## WHAT THE TASK ASKS
The string "trictillomania" may appear on lines of the entries below; report how many such lines there are, and only that.

::::

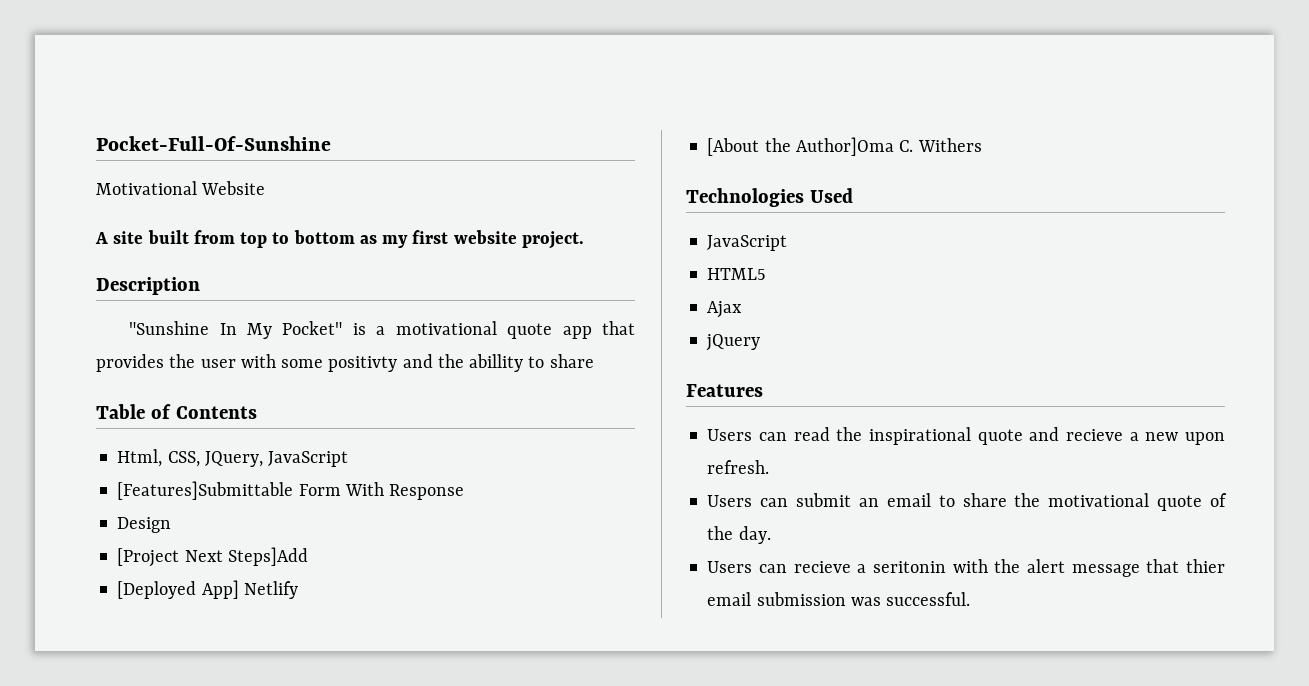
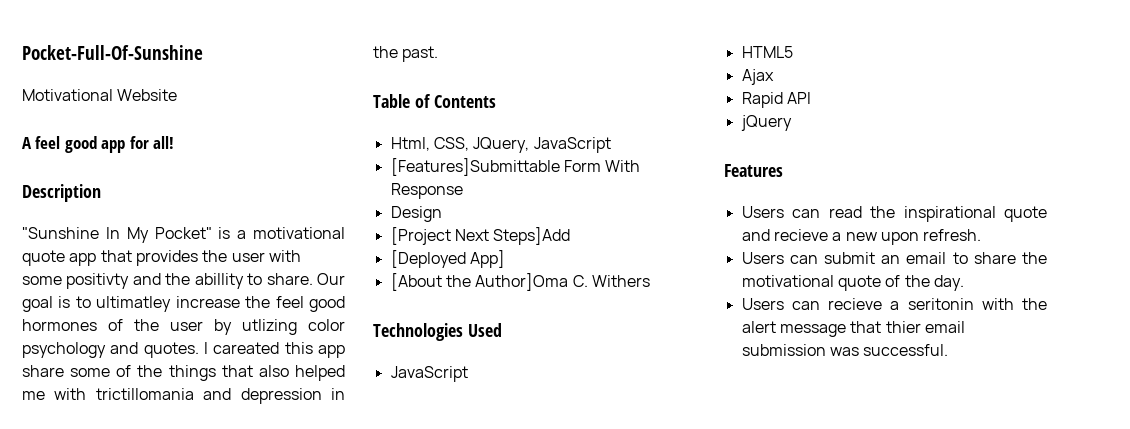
[113,230,584,249] site built from top to bottom as my first website project. -> [35,136,175,153] feel good app for all!
[549,354,594,368] share -> [266,273,345,285] [22,296,345,312] [22,319,345,335] [22,342,345,358] [22,365,345,381] [22,388,346,404] [373,46,439,62] share. Our goal is to ultimatley increase the feel good hormones of the user by utlizing color psychology and quotes. I careated this app share some of the things that also helped me with trictillomania and depression in the past.
[243,581,298,599] Netlify -> (505, 259) none
(743, 309) none -> [741,92,811,108] // Rapid API

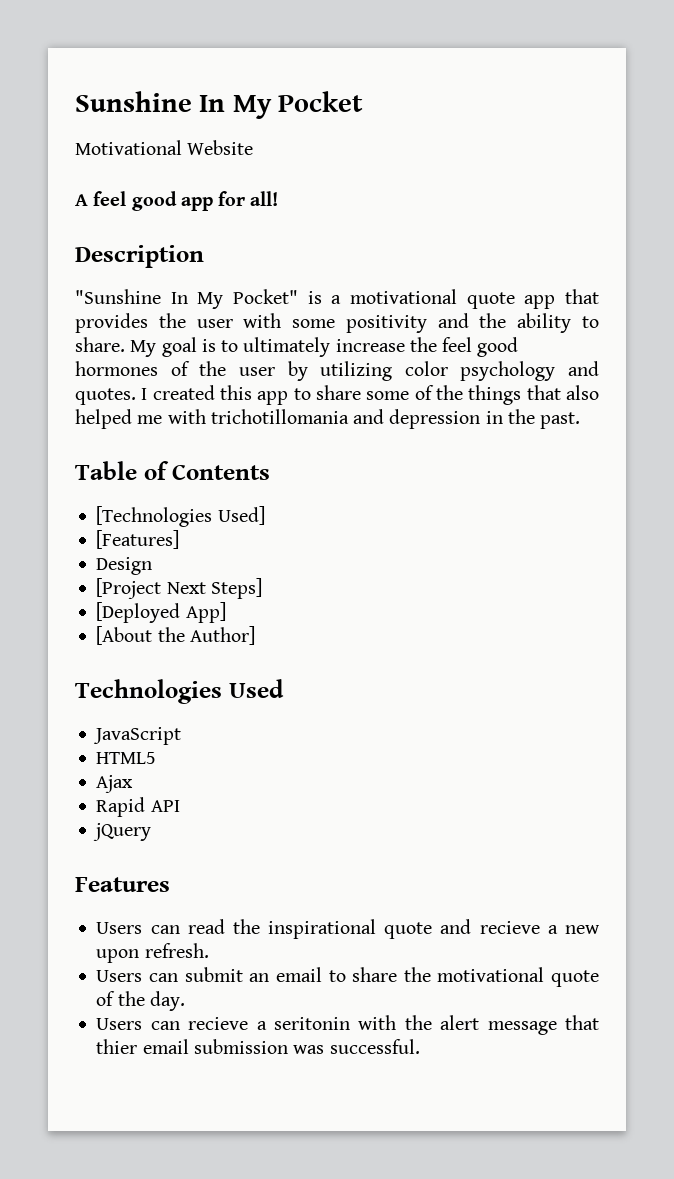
[22,45,203,60] Pocket-Full-Of-Sunshine -> [75,91,364,119] Sunshine In My Pocket
[66,273,130,289] positivty -> [345,315,427,333] positivity
[194,273,244,289] abillity -> [517,313,572,333] ability
[317,273,345,285] Our -> [130,340,157,357] My
[96,296,172,312] ultimatley -> [243,337,331,357] ultimately
[242,319,297,335] utlizing -> [320,361,393,381] utilizing
[213,342,280,354] careated -> [152,385,215,400] created
(345, 351) none -> [293,388,311,400] to
[95,388,194,400] trictillomania -> [210,409,349,424] trichotillomania
[390,137,611,153] [390,158,641,176] [390,183,463,199] Html, CSS, JQuery, JavaScript // [Features]Submittable Form With Response -> [96,506,265,527] [96,530,180,549] [Technologies Used] // [Features]
[493,227,571,245] Steps]Add -> [210,578,262,599] Steps]
[475,273,650,291] Author]Oma C. Withers -> [189,626,255,645] Author]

::::

## REPLY
2